Several blue states have joined New York in resisting federal efforts to end diversity, equity, and inclusion (DEI) programs in public schools.

Leaders in California, Minnesota, New York, Oregon, Wisconsin, and Washington said they wouldn’t provide a signed statement to the federal government by an April 24 deadline to certify compliance with President Donald Trump’s executive order prohibiting practices such as diversity training, affinity groups by race and gender, preferential hiring practices by race, and classroom curricula that include progressive ideologies such as critical race theory.

The federal correspondence sent to state education agencies asked leaders to report back on behalf of all their school districts. New York was the first state to dismiss the request, and the other states followed suit last week.

“There is nothing in state or federal law—including Title VI—that outlaws the broad concepts of ‘diversity,‘ ‘equity,’ or ’inclusion,’” David Schapira, California Department of Education deputy superintendent, wrote in an April 11 letter to school districts.

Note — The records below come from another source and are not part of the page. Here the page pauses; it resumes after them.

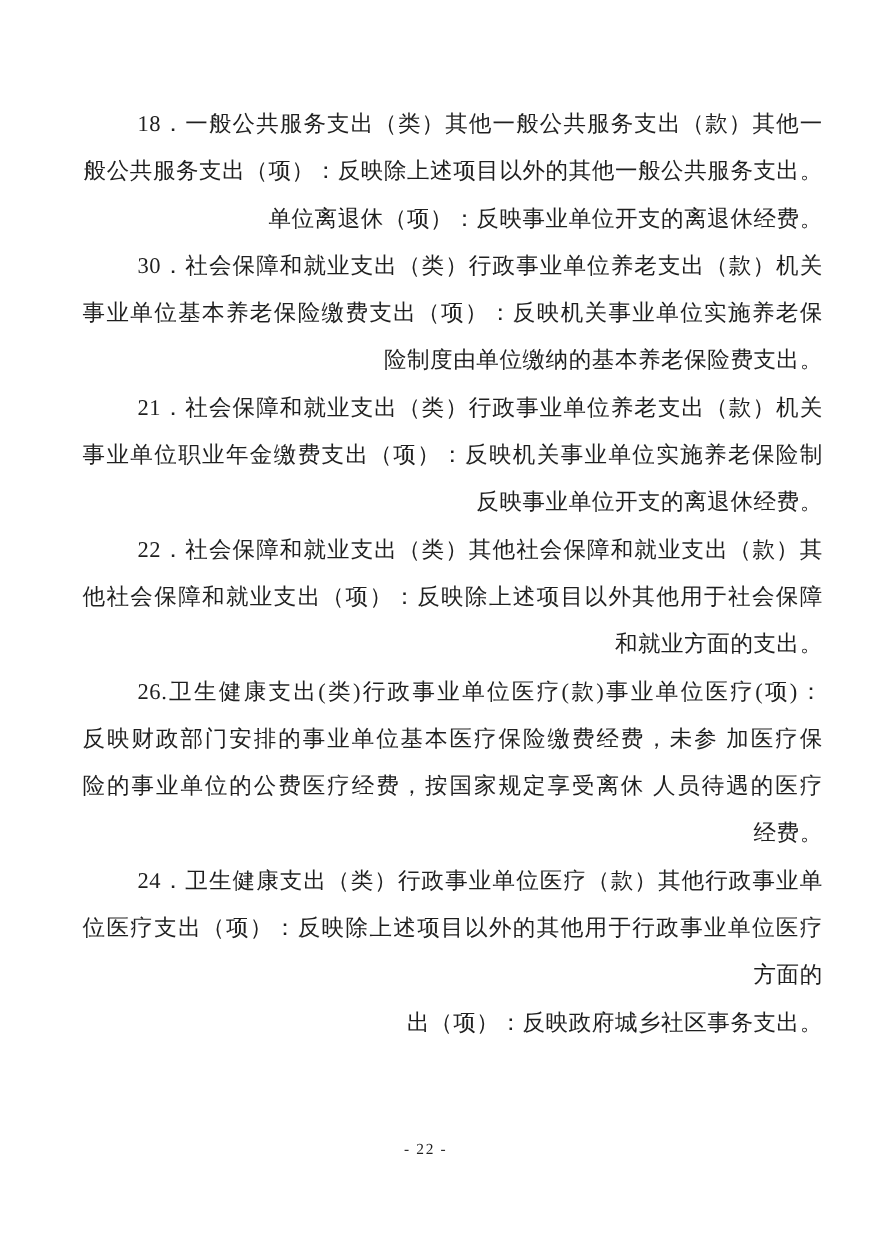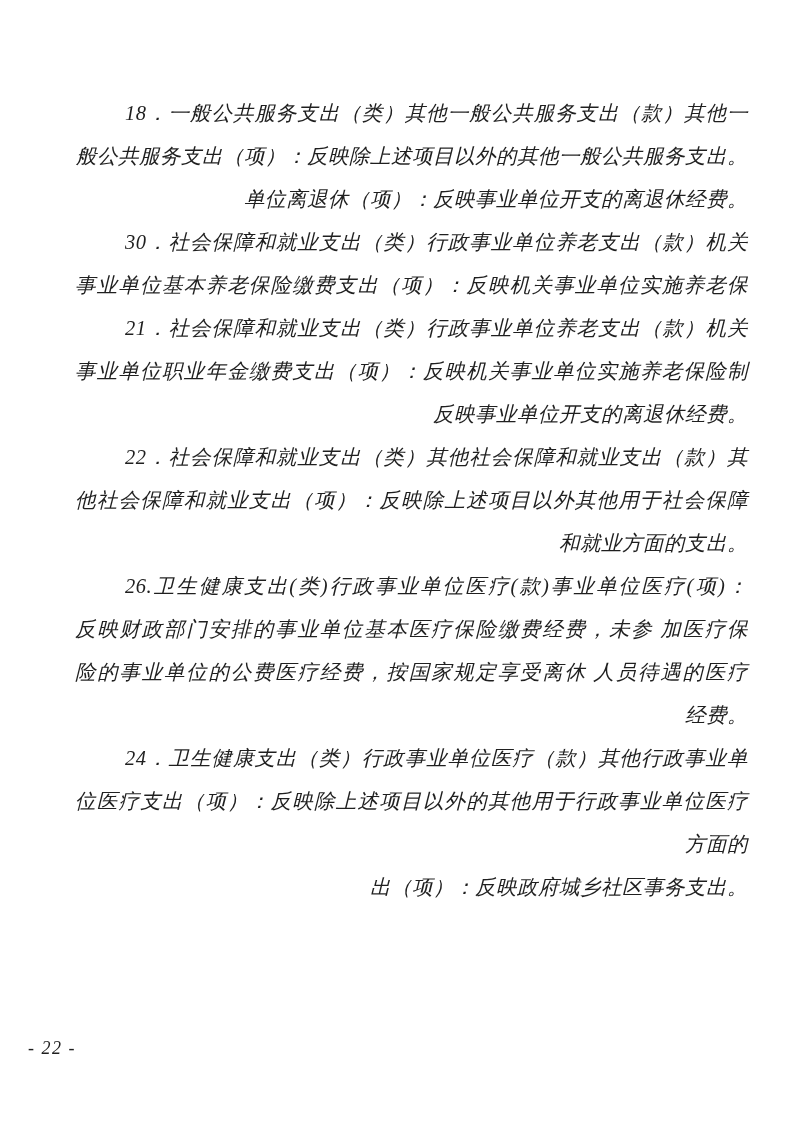--- a/index.html
+++ b/index.html
@@ -15,7 +15,6 @@
     overflow: hidden;
     font-family: "Liberation Serif", "DejaVu Serif", serif;
     color: #1f1f1f;
-    font-style: italic;
   }
   .text-block {
     position: absolute;

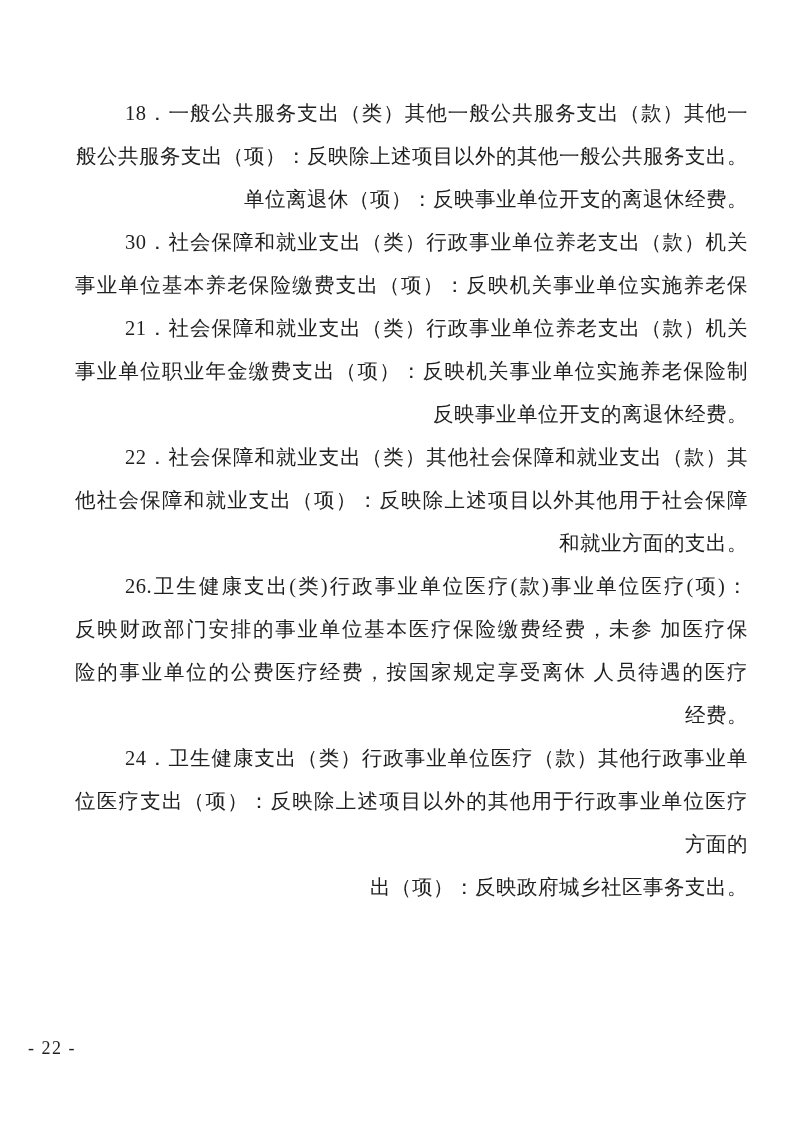--- a/index.html
+++ b/index.html
@@ -72,6 +72,7 @@
     <div class="para">
       <div class="para-body">30．社会保障和就业支出（类）行政事业单位养老支出（款）机关
 事业单位基本养老保险缴费支出（项）：反映机关事业单位实施养老保</div>
+      <div class="para-last">险制度由单位缴纳的基本养老保险费支出。</div>
     </div>
 
     <div class="para">

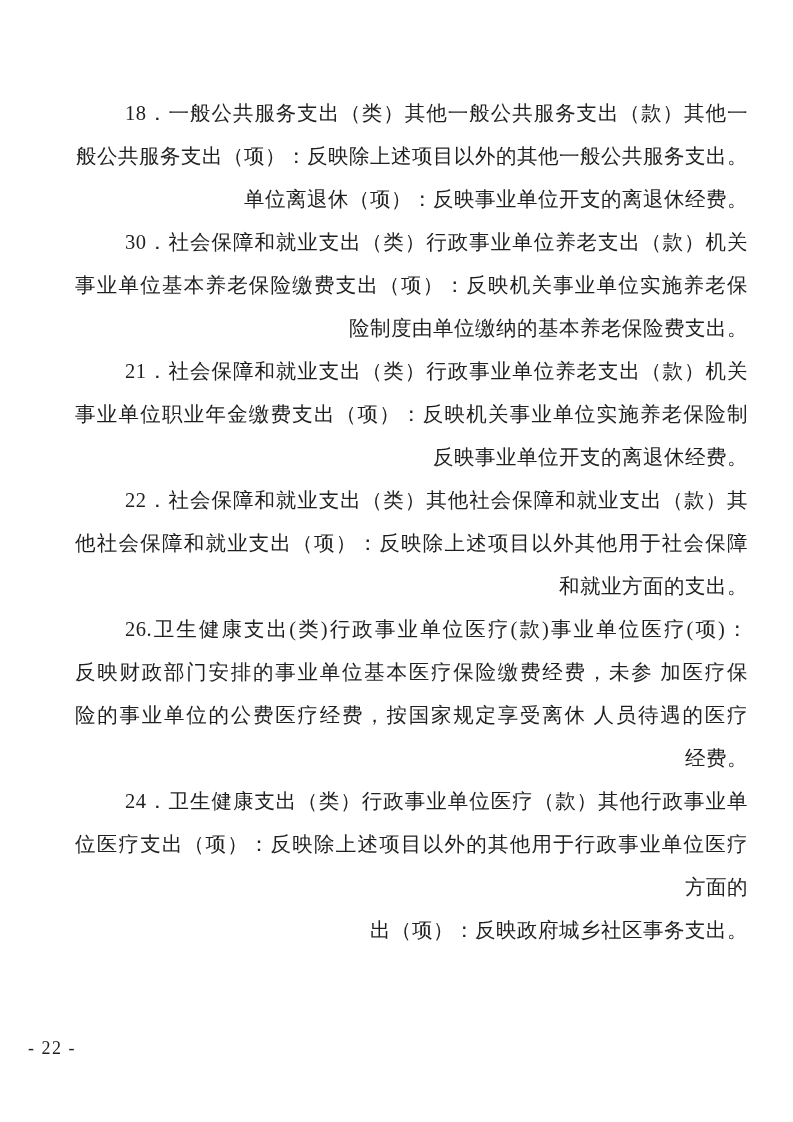--- a/index.html
+++ b/index.html
@@ -47,11 +47,11 @@
     top: 1038px;
     left: 0;
     right: 0;
-    font-size: 18px;
+    text-align: center;
+    font-size: 14px;
     letter-spacing: 1.5px;
     color: #1f1f1f;
     font-family: "Liberation Serif", "DejaVu Serif", serif;
-    padding-left: 28px;
   }
 </style>
 </head>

States and districts that don’t comply risk losing federal education funding in accordance with Civil Rights law and a 2023 Supreme Court decision banning racial preferences in college admissions, the federal letter states.

It’s unclear where other states stand in this process. The Department of Education informed The Epoch Times that Puerto Rico, a U.S. commonwealth, had complied with the order, but the agency had not reported updates by state.